I stretched my phantom limbs towards the sea of stars. I wasn’t surprised by what I encountered there. The immaterial pinpricks were present, but it was as if a veil had been cast between them and me. My mind strained against the ethereal boundary, only to find itself repulsed by a will harder than steel. The denial left me feeling uneasy, even if I’d expected as much.

“No leaving until this is resolved,” I warned. “The King of Winter has us trapped.”

“Then we have stepped into the lion’s den,” Roland dragged a hand through his shaggy, brown hair as he sighed.

“Examine everything,” I continued. “Every detail matters.”

Rule one: everything in this realm is part of a story.

I didn’t think the story we were in was a story that I recognized the intricacies of. At least, not without more information. It wasn’t bleak enough to be the Greek underworld. It was too much to hope for the Fae to have played into an Earth story rather than a Creational one. I’d done my best to learn as many of those as I could, but there were only so many hours in the day. It remained to be seen if they would play into the roles of any stories from my last life.

“It’s all essence, though,” Yvette muttered. “Immerse yourself in the Light,” she licked her lips, “it’s all a complicated tangled web of illusions.”

I focused for a few heartbeats. The surrounding glow intensified. For a moment, I glimpsed behind the curtain. The pines stood as frozen sculptures, their shadows cast on a road paved with ice. The world dulled as I dismissed the miracle an instant later.

“Doesn’t matter,” I countered. “The lie is the truth here.”

Pandora snorted from beneath me as I ran my fingers through her silky white mane.

“But-” Yvette sputtered.

“Taylor as the right of it,” Roland interrupted. “The smoke and mirrors will swallow all of us whole if we choose to ignore them.”

Yvette lips tightened for a few moments. She gripped her reins tighter, but still held her tongue.

“Come on,” I urged, “let’s see where this goes.”

“At least we can agree on that,” Yvette muttered and ran a finger through her golden hair. “Space is all bendy. It’s just as flexible as time here.”

“Exactly,” I smiled at her. “No point to avoiding it.”

We settled into an easy silence that was broken by the sound of hooves on the icy road. The glade fell away behind us like a scattering of Autumn leaves in the wind as we proceeded deeper into the woods. A harrowing breeze whistled through the trees. Taylor, the voice of Brian called out through Winter’s bite. I blinked, then shuddered.

It’s nothing more than a gentle breeze, Taylor. Even if the gentle breeze sounding like a voice from my past is part of a story.

“This journey saps at my thoughts,” Roland yawned an hour later.

“It what?” I inquired.

I glanced at my companions. Roland appeared worse for wear. Yvette’s emerald eyes also drooped. Her horse kept adjusting itself in an effort to keep her from falling off.

That’s odd. Is this some kind of enchanted forest?

Yvette reached into her pockets and muttered for a few heartbeats before pulling out a mirror. She scowled and put it back in again, then dug deeper.

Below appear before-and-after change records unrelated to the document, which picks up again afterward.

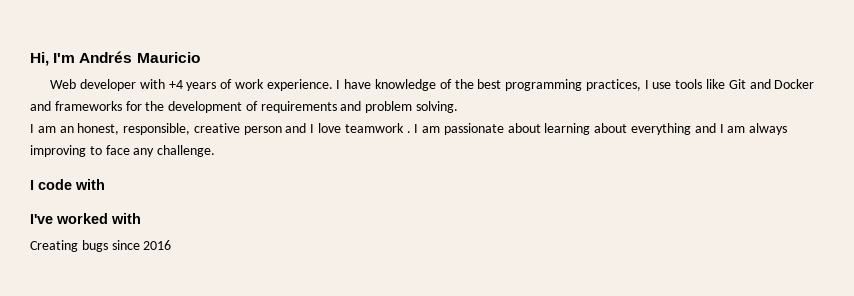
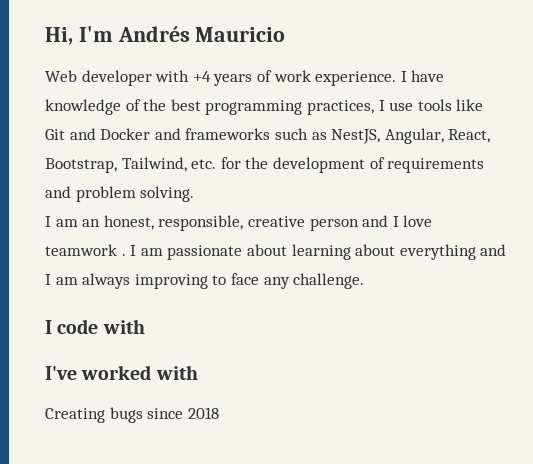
- I have knowledge of the best programming practices, I use tools like Git and Docker and frameworks for the development of requirements and problem solving.
+ I have knowledge of the best programming practices, I use tools like Git and Docker and frameworks such as NestJS, Angular, React, Bootstrap, Tailwind, etc. for the development of requirements and problem solving.
- Creating bugs since 2016
+ Creating bugs since 2018

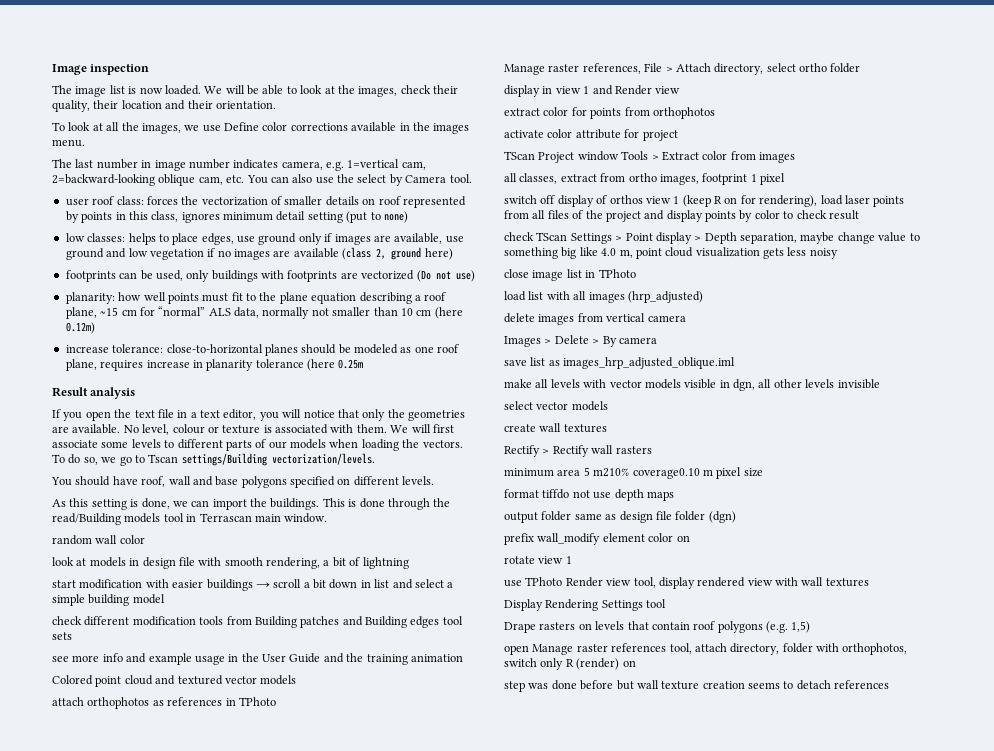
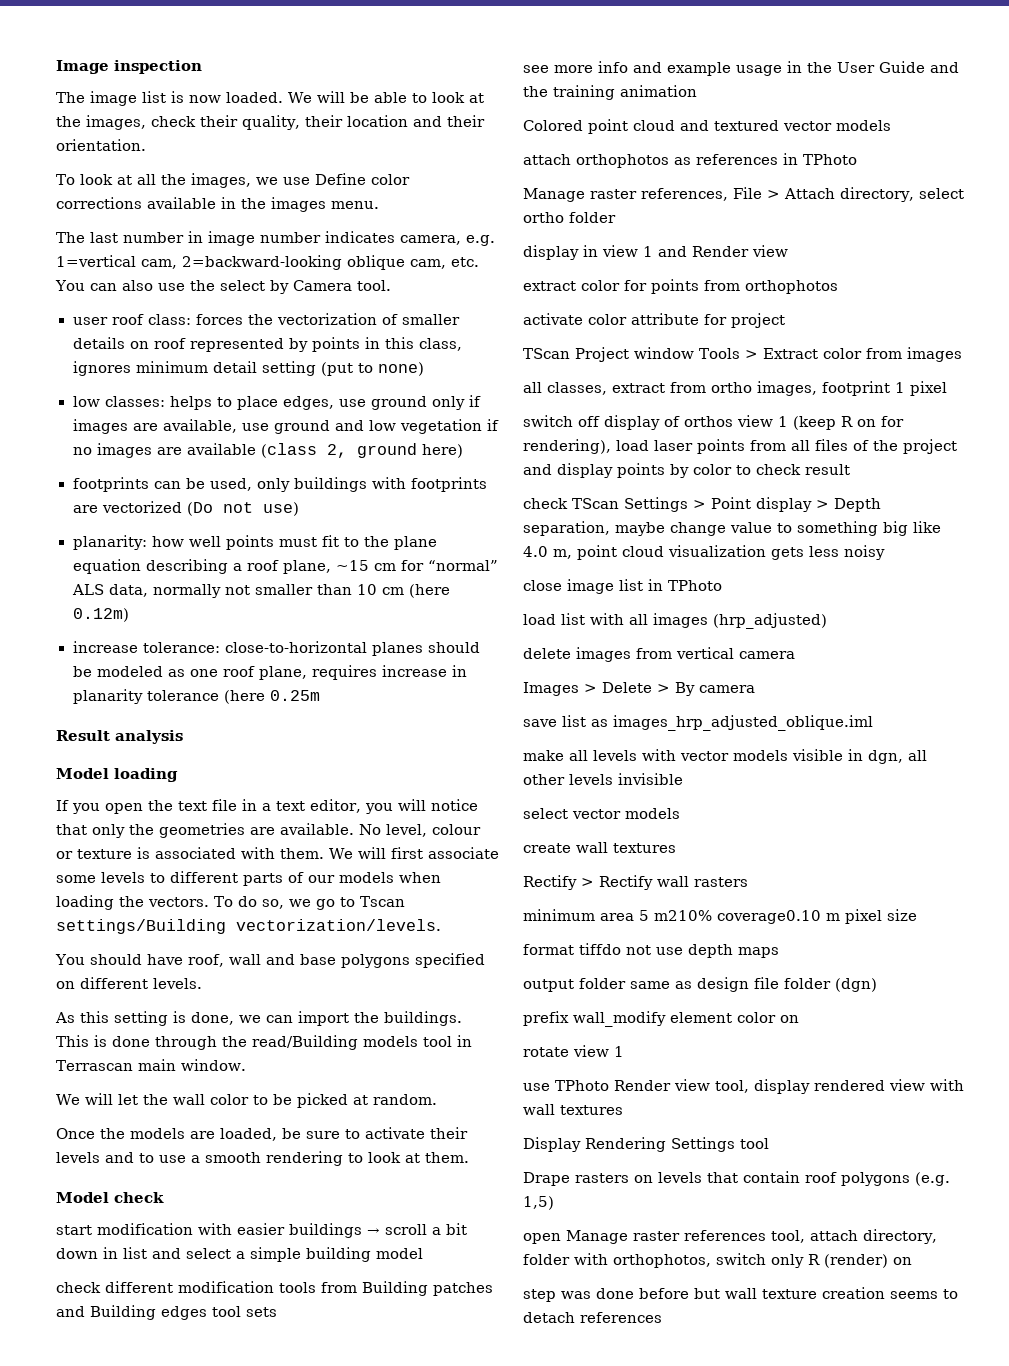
+ Model loading
- random wall color
- look at models in design file with smooth rendering, a bit of lightning
+ We will let the wall color to be picked at random.
+ Once the models are loaded, be sure to activate their levels and to use a smooth rendering to look at them.
+ Model check

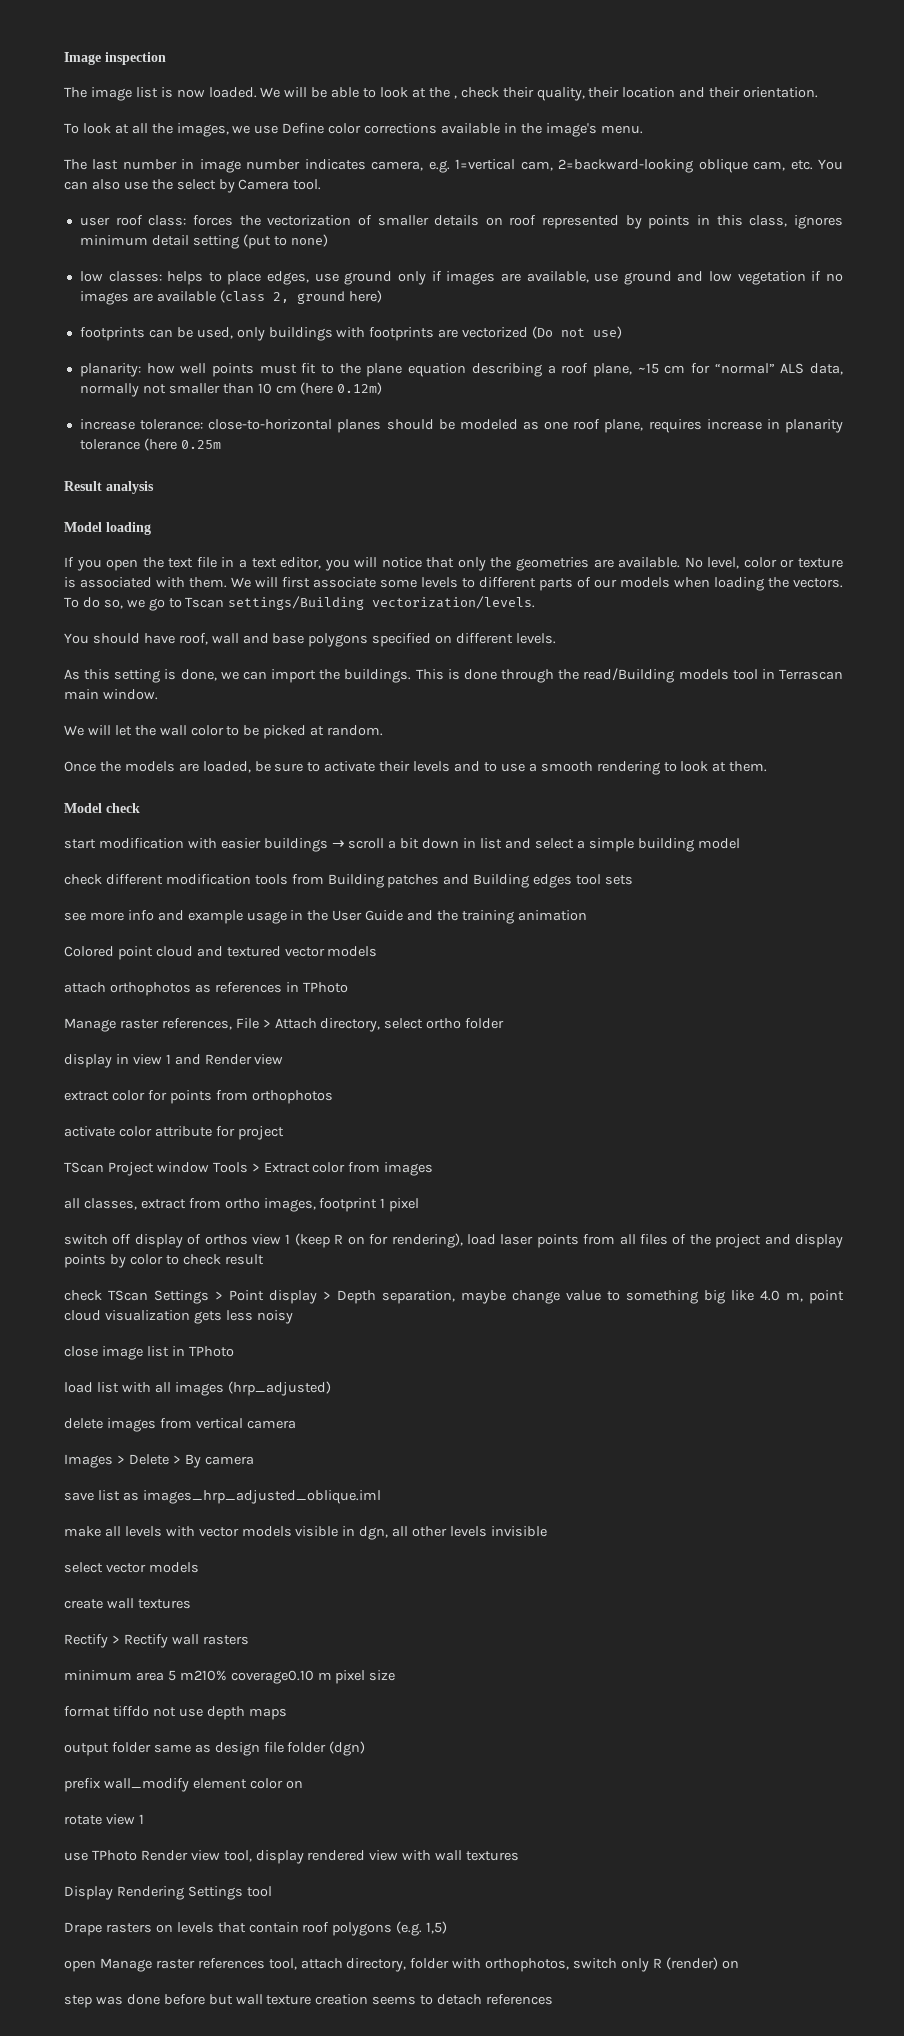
- We will be able to look at the images, check their quality, their location and their orientation.
+ We will be able to look at the , check their quality, their location and their orientation.
- To look at all the images, we use Define color corrections available in the images menu.
+ To look at all the images, we use Define color corrections available in the image's menu.
- No level, colour or texture is associated with them.
+ No level, color or texture is associated with them.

“Dimensional pocket?” my fingers twitched against the reins as she pulled out the knife I’d made for her, “when did you make that?”

“A month ago,” her cheeks reddened as she turned away from me, “but it didn’t turn out well. The inside is an ugly knot that can’t be easily organized,” she put the knife away and pulled out a phial containing a silver powder that I didn’t recognize. “It always takes me forever to find what I want, and somehow animals keep finding their way inside. I’ve had to remove three lizards, a moth and a dove in the past week alone.”

“You’ll get better,” I encouraged.

Yvette’s eyebrows knitted together. She muttered a brief incantation before making broad, sweeping gestures. Her fingers danced. Golden symbols traced themselves in the air. She froze, pouted, then huffed. One of the symbols disappeared. She resumed chanting. There was a blinding flash a few moments later. Yvette and Roland both seemed to relax. Yvette smiled like a cat that caught the canary, then nodded to herself.

“The forest is designed to induce torpor,” Yvette explained. “See those trees,” she pointed ahead then behind, “they repeat every few hundred paces. We’ve not actually moved at-”

I felt a chill. It didn’t surprise me that I wasn’t affected, but it worried me that I hadn’t noticed that they had been under an enchantment. I needed to pay more attention. I didn’t want to lose anyone else.

“Look to the horizon,” Roland interrupted Yvette, and pointed up ahead.

I followed the trail of his finger. The tree line ended up ahead in the distance. I could barely make out the silhouette of a bridge crossing the glazed river on the other end. Half a dozen figures riding our way from the opposite side of the bridge. I squinted. First I observed them with my eyes, then I looked with the Light. A knot settled in my stomach.

Of course. Why wouldn’t the warping of space terminate now that we noticed it?

“Not enemies,” I guessed, “but they are expecting us.”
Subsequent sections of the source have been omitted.